久々に会った彼は、少しやつれていた。歳をお互い取ったせいか仕事が忙しいせいか。どことなく肌の感じや、ちらほら見える白髪、笑うと目尻にシワが寄るようになったのが、年齢を感じさせた。歳は一つしか変わらない。私も同じく見えていることだろう。

私は彼が好きだった。口に出すことはなかったけど、2人で話すときは、好きな異性と話す喜びでいっぱいだった。みんなで何度も遊びに行った。海でビキニを着て、カラオケアイドルの歌歌って。

私達は仕事を教わる立場から教える立場へ変わり、聞くより聞かれることが多いポジションになった。そして再会し、一緒に仕事をすることになった。
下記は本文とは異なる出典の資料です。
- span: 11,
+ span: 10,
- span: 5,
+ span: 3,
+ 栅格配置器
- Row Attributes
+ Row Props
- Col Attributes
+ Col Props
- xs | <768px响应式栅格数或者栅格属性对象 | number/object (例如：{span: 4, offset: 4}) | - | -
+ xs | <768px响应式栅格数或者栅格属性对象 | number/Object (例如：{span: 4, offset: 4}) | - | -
話していると、彼から、懐かしい匂いがした。柔軟剤じゃない、石鹸でもない、近付くとほのかに香る、香水のような嗅いだことのない素敵な香りもっと近くで香りを確かめたくなる、もっと一緒にいたいと思う、若かった私を思い出した。

彼の薬指には、知らない人との指輪がはめられていた。

それをさみしいような、なぜかもっとキドキさせるような、なんとも言えない気持ちで見ている。